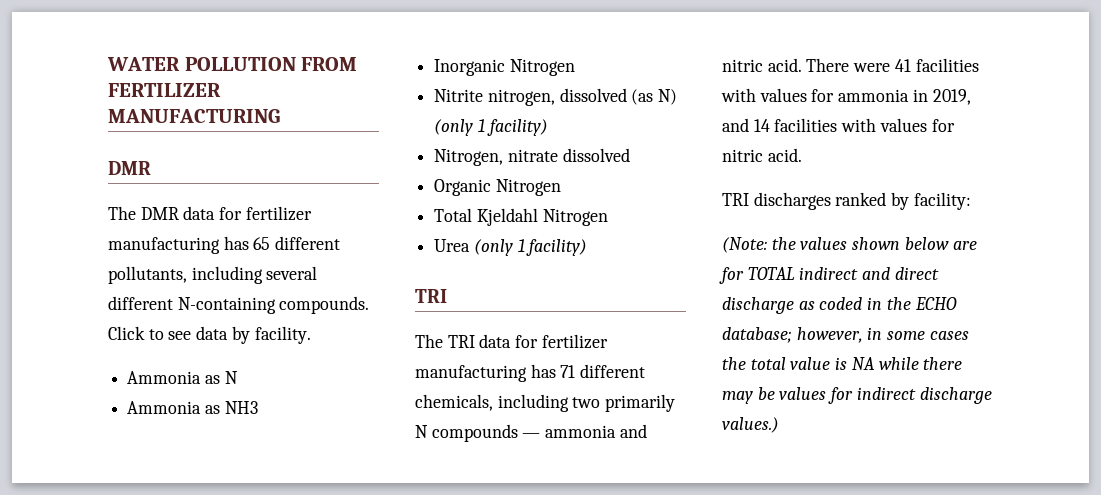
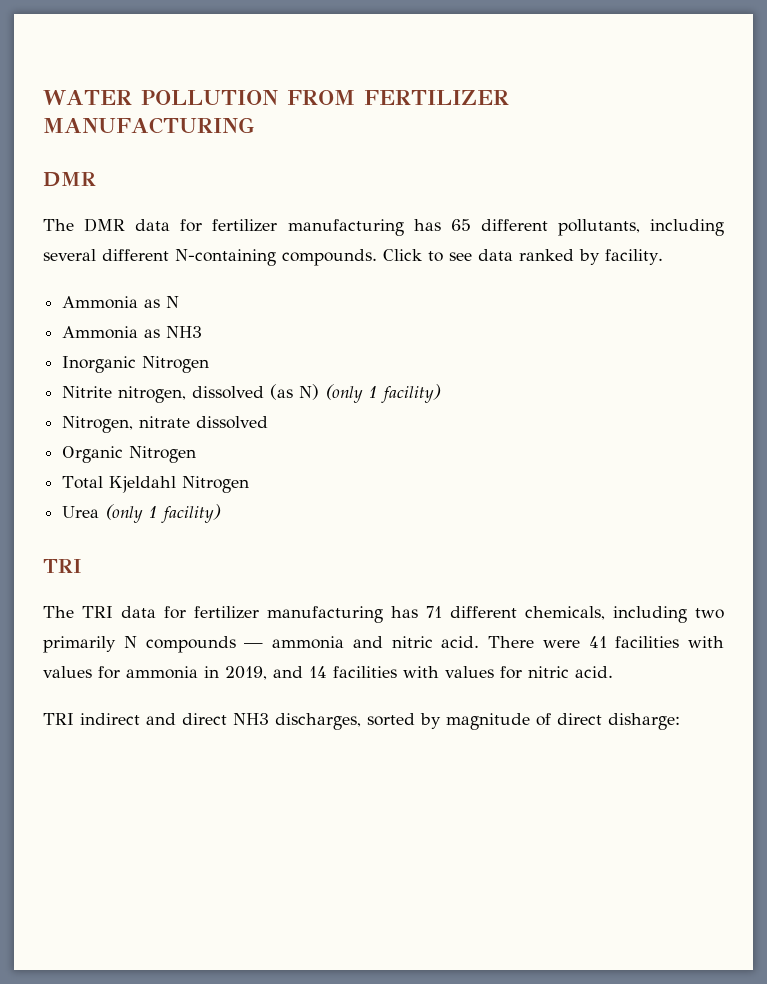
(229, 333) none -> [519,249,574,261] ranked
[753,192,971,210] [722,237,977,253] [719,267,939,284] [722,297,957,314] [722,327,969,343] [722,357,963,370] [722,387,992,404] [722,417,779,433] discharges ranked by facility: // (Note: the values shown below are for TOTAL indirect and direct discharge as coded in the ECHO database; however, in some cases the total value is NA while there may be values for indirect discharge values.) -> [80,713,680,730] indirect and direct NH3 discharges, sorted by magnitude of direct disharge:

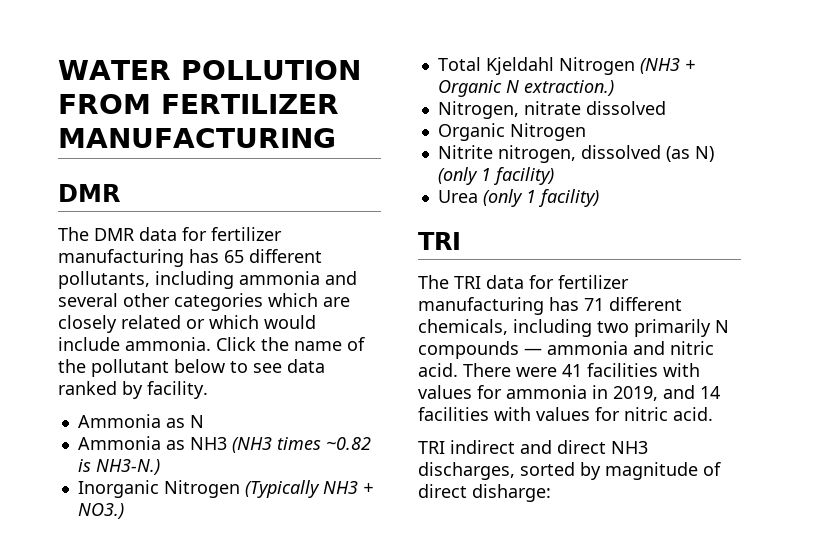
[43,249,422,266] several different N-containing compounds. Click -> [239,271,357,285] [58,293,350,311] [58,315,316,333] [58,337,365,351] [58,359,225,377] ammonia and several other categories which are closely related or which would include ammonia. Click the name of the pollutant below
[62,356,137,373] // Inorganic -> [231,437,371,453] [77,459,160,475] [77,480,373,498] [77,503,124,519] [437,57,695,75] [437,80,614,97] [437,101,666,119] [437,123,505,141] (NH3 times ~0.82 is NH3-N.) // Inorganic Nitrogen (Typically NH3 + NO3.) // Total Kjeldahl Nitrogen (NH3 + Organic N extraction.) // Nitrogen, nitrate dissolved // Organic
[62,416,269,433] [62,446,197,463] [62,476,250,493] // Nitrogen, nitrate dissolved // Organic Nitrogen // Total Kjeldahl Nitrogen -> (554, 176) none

================

• TASK TO CARRY OUT: Repeat the data word for word, minus any pictures.

• ANSWER SPACE:
(229, 333) none -> [519,249,574,261] ranked
[753,192,971,210] [722,237,977,253] [719,267,939,284] [722,297,957,314] [722,327,969,343] [722,357,963,370] [722,387,992,404] [722,417,779,433] discharges ranked by facility: // (Note: the values shown below are for TOTAL indirect and direct discharge as coded in the ECHO database; however, in some cases the total value is NA while there may be values for indirect discharge values.) -> [80,713,680,730] indirect and direct NH3 discharges, sorted by magnitude of direct disharge:

[43,249,422,266] several different N-containing compounds. Click -> [239,271,357,285] [58,293,350,311] [58,315,316,333] [58,337,365,351] [58,359,225,377] ammonia and several other categories which are closely related or which would include ammonia. Click the name of the pollutant below
[62,356,137,373] // Inorganic -> [231,437,371,453] [77,459,160,475] [77,480,373,498] [77,503,124,519] [437,57,695,75] [437,80,614,97] [437,101,666,119] [437,123,505,141] (NH3 times ~0.82 is NH3-N.) // Inorganic Nitrogen (Typically NH3 + NO3.) // Total Kjeldahl Nitrogen (NH3 + Organic N extraction.) // Nitrogen, nitrate dissolved // Organic
[62,416,269,433] [62,446,197,463] [62,476,250,493] // Nitrogen, nitrate dissolved // Organic Nitrogen // Total Kjeldahl Nitrogen -> (554, 176) none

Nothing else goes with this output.